Frequently Asked Questions
What is the Tecumseh Land Trust?
Tecumseh Land Trust is one of over 1,700 conservation land trusts in the United States. We were the first accredited land trust in Ohio, and there are only 130 accredited land trusts in the nation. Our mission is to assist land owners in finding ways to protect their valuable farm land and significant historic or natural sites. We have been in existence for 22 years, surpassed 500 members in 2002, and have protected more than 21,000 acres of land. We are a 501(c)(3) organization that serves Clark and Greene and surrounding counties. The OSU Extension Fact Sheet is another resource for more information about land trusts, or you can visit www.landtrustalliance.org
What is TLT's mission?
The Tecumseh Land Trust of Greene and Clark Counties is a private, not-for-profit conservation organization. Its purpose is to preserve agricultural land, open space in voluntary cooperation with landowners and their heirs for the benefit of future generations, and to educate the public about methods of private land conservation.
Why do you protect so much farmland?
Agriculture is Ohio's #1 industry; and the majority of our land is still available for farming. Every minute of every day America loses 2 acres of farmland to development. Working farmland preserves native plants and animals in its untillable niches. Well farmed land helps preserve good water quality. Farms provide open vistas which make residential areas more pleasant. Farms cost less in services than they bring in tax revenues. Agriculture is important in our culture and history and a vital piece of our local Yellow Springs economy.
How do you protect farmland?
We work primarily with landowners who can benefit from donating or selling conservation easements to the land trust. Donated value can provide substantial tax benefit. We also sometimes accept gifts of land. In which case we will place an easement on the land and then sell it. We use any profits to purchase easements on other property.
What exactly is a conservation easement?
A conservation easement is a condition or limitation attached to the deed for a property that essentially prevents future development. The easement agreement incorporates the permitted and restricted uses for the property in the future. A private organization, like a land trust, or a government unit can "hold" an easement. The value of an agricultural conservation easement is the difference between a property's development value and its agricultural value. Eased land can be bought and sold, but the conditions of the easement remain in place. View the OSU Extension Fact Sheet for more information about conservation easements.
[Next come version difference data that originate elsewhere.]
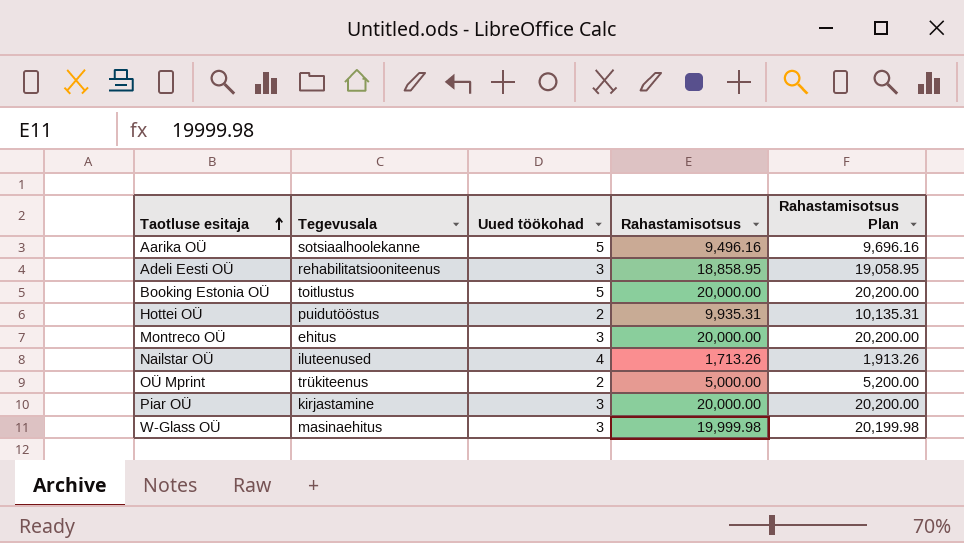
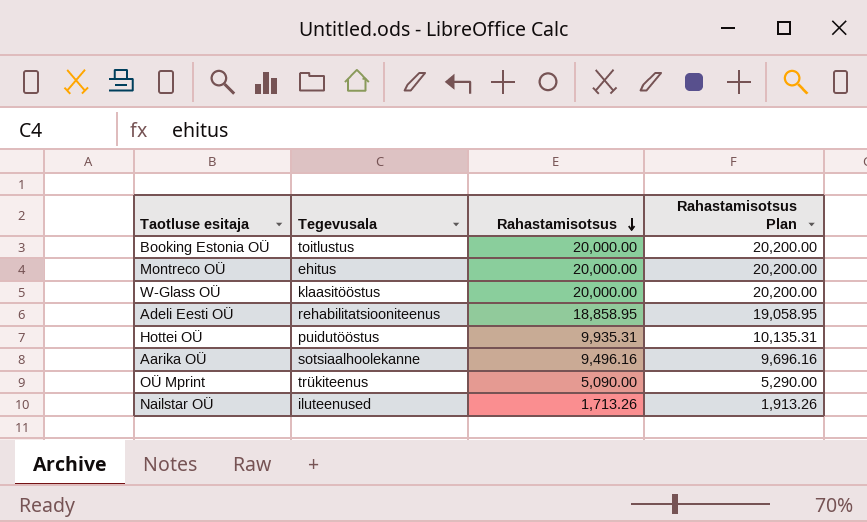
row order: Taotluse esitaja ascending -> Rahastamisotsus descending
column Uued töökohad | position: 3 -> none
row Piar OÜ: kirjastamine | 3 | 20,000.00 | 20,200.00 -> none
W-Glass OÜ | Tegevusala: masinaehitus -> klaasitööstus
W-Glass OÜ | Rahastamisotsus: 19,999.98 -> 20,000.00
W-Glass OÜ | Rahastamisotsus Plan: 20,199.98 -> 20,200.00
OÜ Mprint | Rahastamisotsus: 5,000.00 -> 5,090.00
OÜ Mprint | Rahastamisotsus Plan: 5,200.00 -> 5,290.00

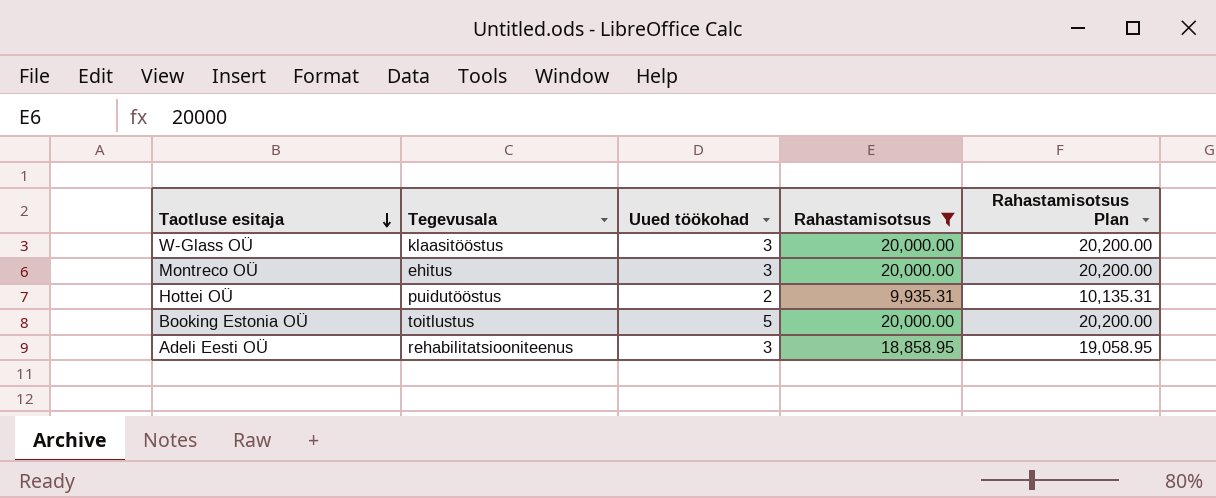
filter: none -> Rahastamisotsus >= 9,935.31
row order: Rahastamisotsus descending -> Taotluse esitaja descending
column Uued töökohad | position: none -> 3

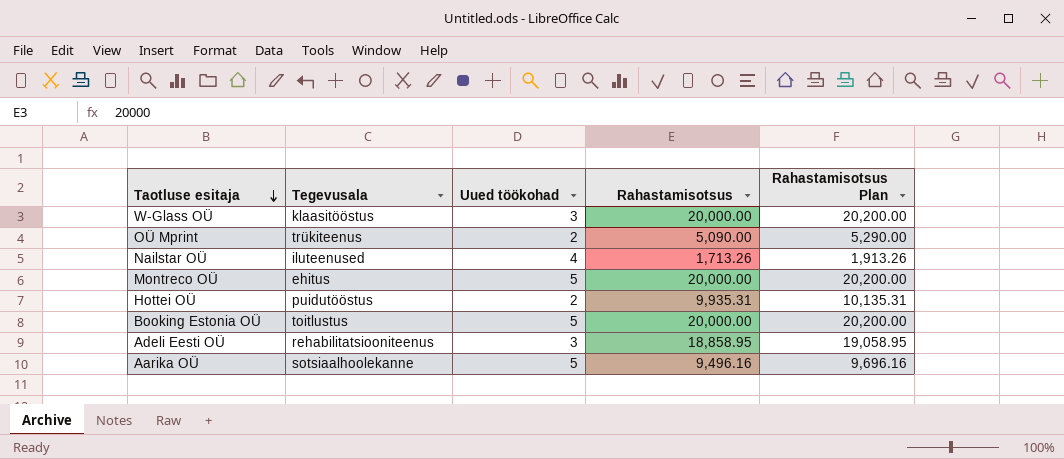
filter: Rahastamisotsus >= 9,935.31 -> none
Montreco OÜ | Uued töökohad: 3 -> 5

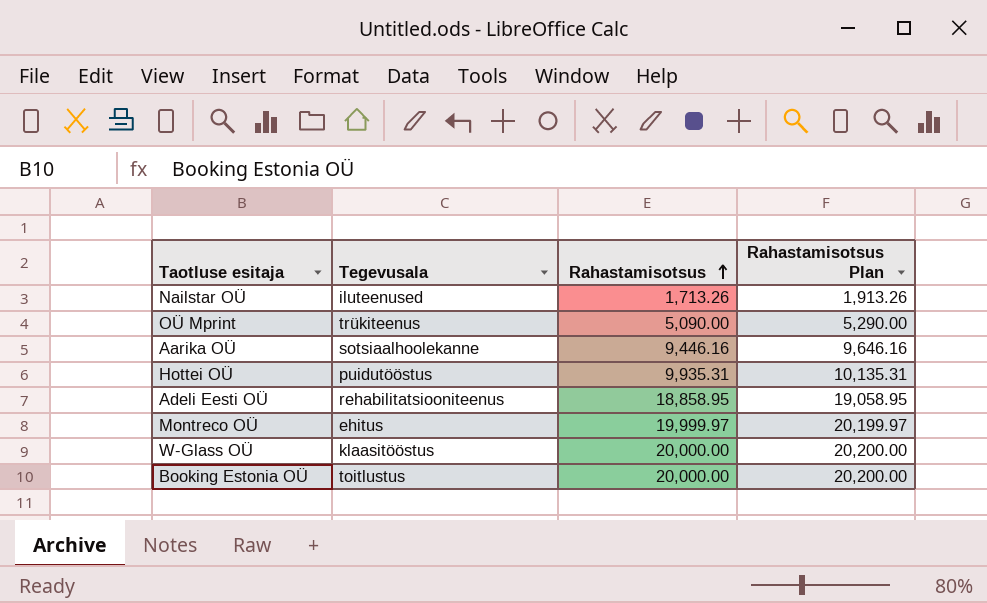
row order: Taotluse esitaja descending -> Rahastamisotsus ascending
column Uued töökohad | position: 3 -> none
Aarika OÜ | Rahastamisotsus: 9,496.16 -> 9,446.16
Aarika OÜ | Rahastamisotsus Plan: 9,696.16 -> 9,646.16
Montreco OÜ | Rahastamisotsus: 20,000.00 -> 19,999.97
Montreco OÜ | Rahastamisotsus Plan: 20,200.00 -> 20,199.97

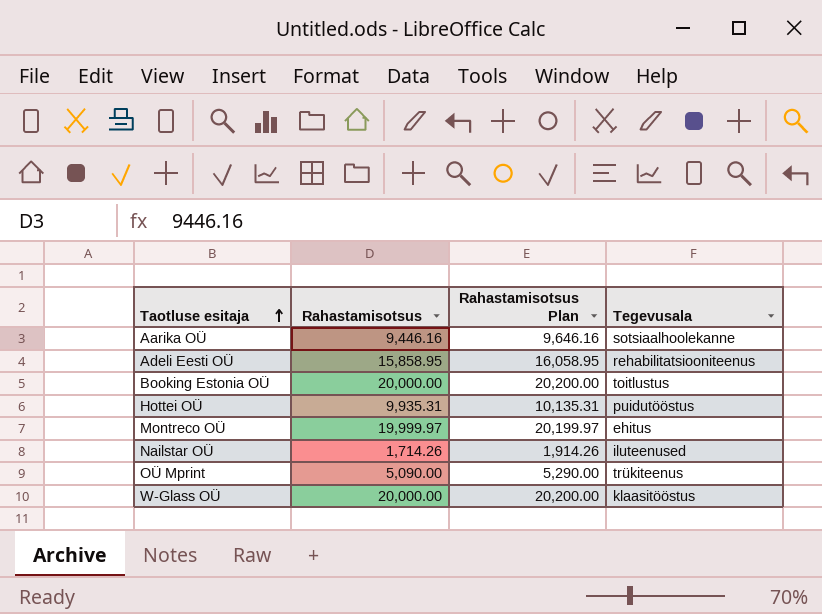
row order: Rahastamisotsus ascending -> Taotluse esitaja ascending
column Tegevusala | position: 2 -> 4
Adeli Eesti OÜ | Rahastamisotsus: 18,858.95 -> 15,858.95
Adeli Eesti OÜ | Rahastamisotsus Plan: 19,058.95 -> 16,058.95
Nailstar OÜ | Rahastamisotsus: 1,713.26 -> 1,714.26
Nailstar OÜ | Rahastamisotsus Plan: 1,913.26 -> 1,914.26

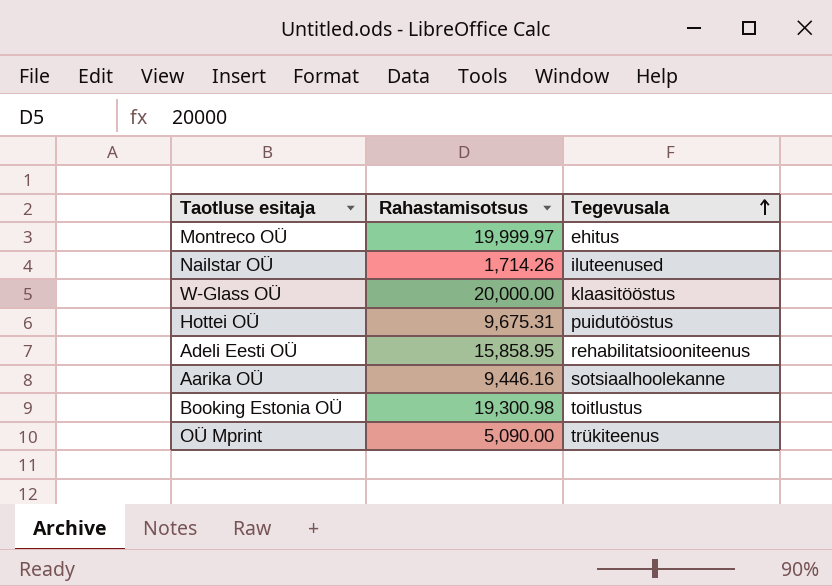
row order: Taotluse esitaja ascending -> Tegevusala ascending
column Rahastamisotsus Plan | formula: [Rahastamisotsus] + 200 -> none
Hottei OÜ | Rahastamisotsus: 9,935.31 -> 9,675.31
Booking Estonia OÜ | Rahastamisotsus: 20,000.00 -> 19,300.98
What does it mean to hold an easement?
We develop the specific language of each easement agreement with the landowner. We document the specific conservation or historical values of a property with maps, photos, and descriptions, and attach the documentation to the easement. Once drafted and documented, the easement is signed by land trust officers and the landowner and recorded at the county court house. We monitor the properties on which we hold easements annually, and share our findings with the landowner. If eased land is sold, we orient the new land owner to the conditions of the easement.
What if Tecumseh Land Trust were no longer in business?
If we were to go out of business, our assets and responsibilities would be transferred to a similar organization; if a local land trust were not available, the national land trust organizations with which we are affiliated would be able to take this responsibility.
How are you funded? Do you get money from the Government?
We are supported by donations from members and charitable organizations. We do not get operational funding from the government. However, government units sometimes fund acquisition of specific properties or easements. We have a separate account specifically for monitoring and stewardship costs that is funded primarily by donations from landowners. Landowners also pay the costs of establishing the easements.
How do you decide what land is most important to protect?
We use a set of guidelines that prioritize lands that protect watersheds, contain important native plants and animals, or are of historic significance. We seek agricultural easements on properties that are viable for farming into the foreseeable future. We seek to preserve "blocks" of adjoining farms and open space as the most effective way of ensuring the preservation of viable agricultural land. Our aim is to permanently preserve 50,000 acres in each our two county area, comprised of "blocks" of primarily agricultural land.
What progress have you made with Clean Ohio?
Clean Ohio has created much interest in farmland and natural conservation. Over 200 landowners have expressed interest in the program, but not nearly enough funding is available to preserve all of their land. Land owners are willing to donate 50% of the value of easements on their properties. TLT has been able to protect over 11,000 acres through Clean Ohio and the Federal Farm and Ranch Protection Program, providing payment of over $13 million dollars directly to landowners for their development rights.
What can local government do to assist in land preservation?
Townships can develop a plan, identifying those areas most important to preserve and those most logical to develop and can designate agricultural or historical areas and zones. Townships, counties, and cities can set aside transfer fees, a percentage of sales tax, or other funding to purchase easements on key properties, or to use as match to leverage state or federal dollars. To get the right balance of development and preservation, they can evaluate costs and revenues of different land uses - residential, commercial/industrial, and agricultural.
What can individuals do to assist in land preservation?
Join the land trust, contribute, and volunteer. Consider donation or sale of an easement or an estate gift as a part of your own financial planning. Talk to your neighbors about joining the land trust or preserving their land. Tell public officials and candidates that this is an issue you are concerned about. Let state and federal candidates know you're concerned about getting and keeping funding in place for easement purchase and opening the option in Ohio to transfer development rights.